Would you return the data exactly as given, except for its pictures?

(Beginning of Data section)

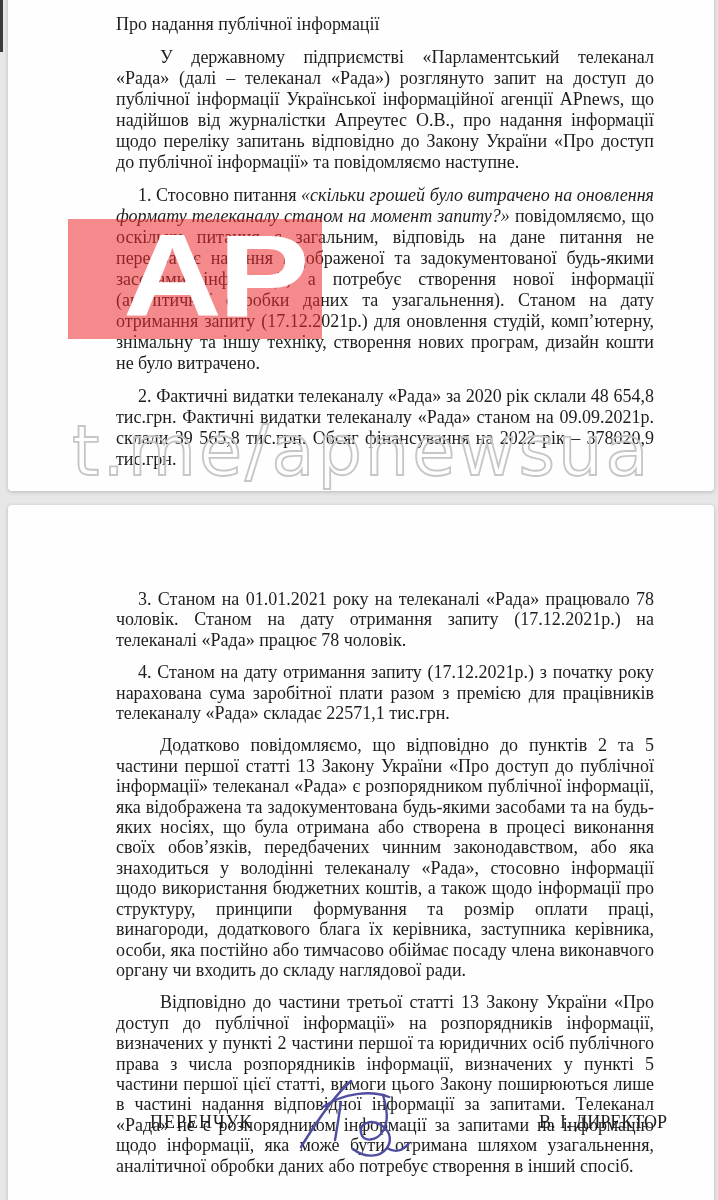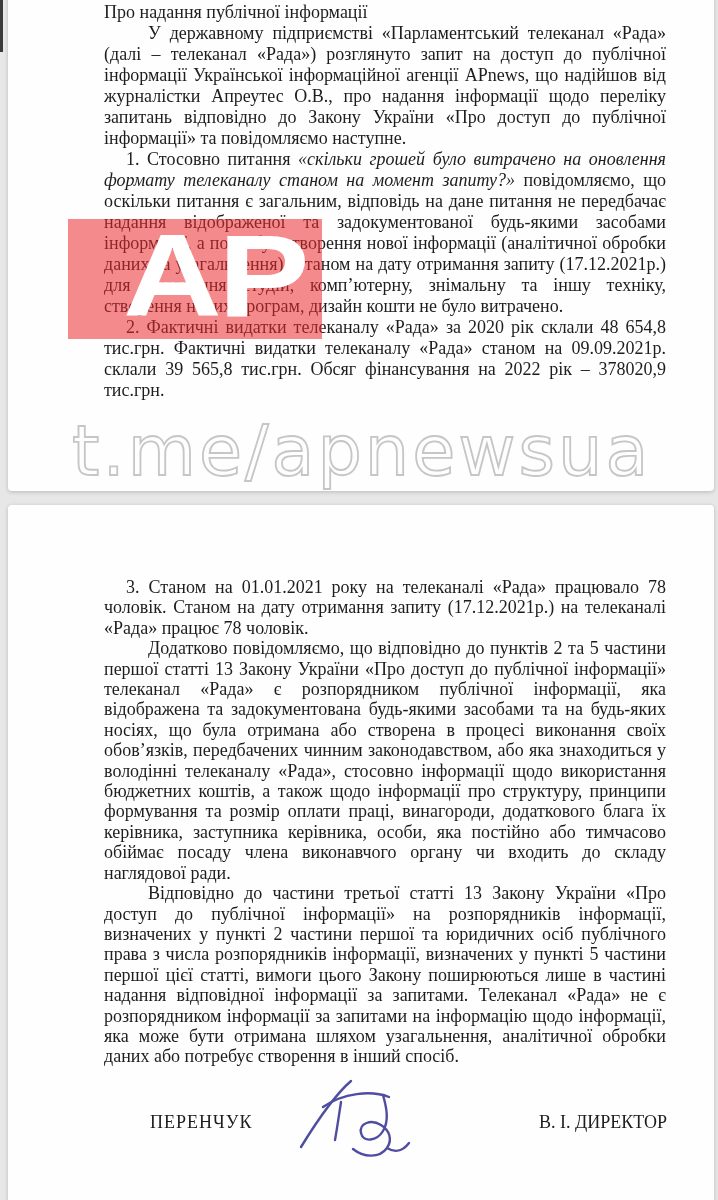--- a/index.html
+++ b/index.html
@@ -32,21 +32,21 @@
   }
   #page1 .content { top: 8px; font-size: 18px; line-height: 21px; }
   #page2 .content { top: 72px; font-size: 18px; line-height: 20.4px; font-family: Liberation Serif, serif; }
 
   .doc-title {
     text-align: left;
     margin: 0 0 33px 0;
     font-weight: normal;
     font-size: 18px;
   }
-  .content p { margin: 0; }
+  .content p { margin: 12px; }
   .ind-lg { text-indent: 44px; }
   .ind-sm { text-indent: 22px; }
   .q-bold-italic { font-style: italic; font-weight: normal; }
 
   
   .ap-box {
     position: absolute;
     left: 60px;
     top: 225px;
     width: 215px;
@@ -136,20 +136,21 @@
     <div class="ap-box">
       <span class="ap-text">AP</span>
     </div>
 
     <div class="tg-watermark">t.me/apnewsua</div>
   </div>
 
   <div class="page" id="page2">
     <div class="content">
       <p class="ind-sm">3. Станом на  01.01.2021 року на телеканалі «Рада»  працювало  78 чоловік. Станом на  дату отримання запиту (17.12.2021р.) на телеканалі «Рада»  працює 78 чоловік.</p>
+      <p class="ind-sm">4. Станом на дату  отримання запиту (17.12.2021р.) з початку року нарахована сума заробітної плати разом з премією для працівників телеканалу «Рада»  складає 22571,1 тис.грн.</p>
       <p class="ind-lg">Додатково повідомляємо, що відповідно до пунктів 2 та 5 частини першої статті 13 Закону України «Про доступ до публічної інформації» телеканал «Рада» є розпорядником публічної інформації, яка відображена та задокументована будь-якими засобами та на будь-яких носіях, що була отримана або створена в процесі виконання своїх обов’язків, передбачених чинним законодавством, або яка знаходиться у володінні телеканалу «Рада», стосовно інформації щодо використання бюджетних коштів, а також щодо інформації про структуру, принципи формування та розмір оплати праці, винагороди, додаткового блага їх керівника, заступника керівника, особи, яка постійно або тимчасово обіймає посаду члена виконавчого органу чи входить до складу наглядової ради.</p>
       <p class="ind-lg">Відповідно до частини третьої статті 13 Закону України «Про доступ до публічної інформації» на розпорядників інформації, визначених у пункті 2 частини першої та юридичних осіб публічного права з числа розпорядників інформації, визначених у пункті 5 частини першої цієї статті, вимоги цього Закону поширюються лише в частині надання відповідної інформації за запитами. Телеканал «Рада» не є розпорядником інформації за запитами на інформацію щодо інформації, яка може бути отримана шляхом узагальнення, аналітичної обробки даних або потребує створення в інший спосіб.</p>
     </div>
 
     <div class="sig-role">ПЕРЕНЧУК</div>
 
     <svg class="sig-svg" viewBox="0 0 140 92" fill="none" stroke="#4f4da0" stroke-width="2.4" stroke-linecap="round">
       <path d="M10,70 C26,44 46,16 60,4"></path>
       <path d="M32,30 C52,16 80,13 98,20"></path>
       <path d="M50,25 C48,38 46,52 44,63"></path>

(End of Data section)

### [Solution for this problem]
--- a/index.html
+++ b/index.html
@@ -32,21 +32,21 @@
   }
   #page1 .content { top: 8px; font-size: 18px; line-height: 21px; }
   #page2 .content { top: 72px; font-size: 18px; line-height: 20.4px; font-family: Liberation Serif, serif; }
 
   .doc-title {
     text-align: left;
     margin: 0 0 33px 0;
     font-weight: normal;
     font-size: 18px;
   }
-  .content p { margin: 0; }
+  .content p { margin: 12px; }
   .ind-lg { text-indent: 44px; }
   .ind-sm { text-indent: 22px; }
   .q-bold-italic { font-style: italic; font-weight: normal; }
 
   
   .ap-box {
     position: absolute;
     left: 60px;
     top: 225px;
     width: 215px;
@@ -136,20 +136,21 @@
     <div class="ap-box">
       <span class="ap-text">AP</span>
     </div>
 
     <div class="tg-watermark">t.me/apnewsua</div>
   </div>
 
   <div class="page" id="page2">
     <div class="content">
       <p class="ind-sm">3. Станом на  01.01.2021 року на телеканалі «Рада»  працювало  78 чоловік. Станом на  дату отримання запиту (17.12.2021р.) на телеканалі «Рада»  працює 78 чоловік.</p>
+      <p class="ind-sm">4. Станом на дату  отримання запиту (17.12.2021р.) з початку року нарахована сума заробітної плати разом з премією для працівників телеканалу «Рада»  складає 22571,1 тис.грн.</p>
       <p class="ind-lg">Додатково повідомляємо, що відповідно до пунктів 2 та 5 частини першої статті 13 Закону України «Про доступ до публічної інформації» телеканал «Рада» є розпорядником публічної інформації, яка відображена та задокументована будь-якими засобами та на будь-яких носіях, що була отримана або створена в процесі виконання своїх обов’язків, передбачених чинним законодавством, або яка знаходиться у володінні телеканалу «Рада», стосовно інформації щодо використання бюджетних коштів, а також щодо інформації про структуру, принципи формування та розмір оплати праці, винагороди, додаткового блага їх керівника, заступника керівника, особи, яка постійно або тимчасово обіймає посаду члена виконавчого органу чи входить до складу наглядової ради.</p>
       <p class="ind-lg">Відповідно до частини третьої статті 13 Закону України «Про доступ до публічної інформації» на розпорядників інформації, визначених у пункті 2 частини першої та юридичних осіб публічного права з числа розпорядників інформації, визначених у пункті 5 частини першої цієї статті, вимоги цього Закону поширюються лише в частині надання відповідної інформації за запитами. Телеканал «Рада» не є розпорядником інформації за запитами на інформацію щодо інформації, яка може бути отримана шляхом узагальнення, аналітичної обробки даних або потребує створення в інший спосіб.</p>
     </div>
 
     <div class="sig-role">ПЕРЕНЧУК</div>
 
     <svg class="sig-svg" viewBox="0 0 140 92" fill="none" stroke="#4f4da0" stroke-width="2.4" stroke-linecap="round">
       <path d="M10,70 C26,44 46,16 60,4"></path>
       <path d="M32,30 C52,16 80,13 98,20"></path>
       <path d="M50,25 C48,38 46,52 44,63"></path>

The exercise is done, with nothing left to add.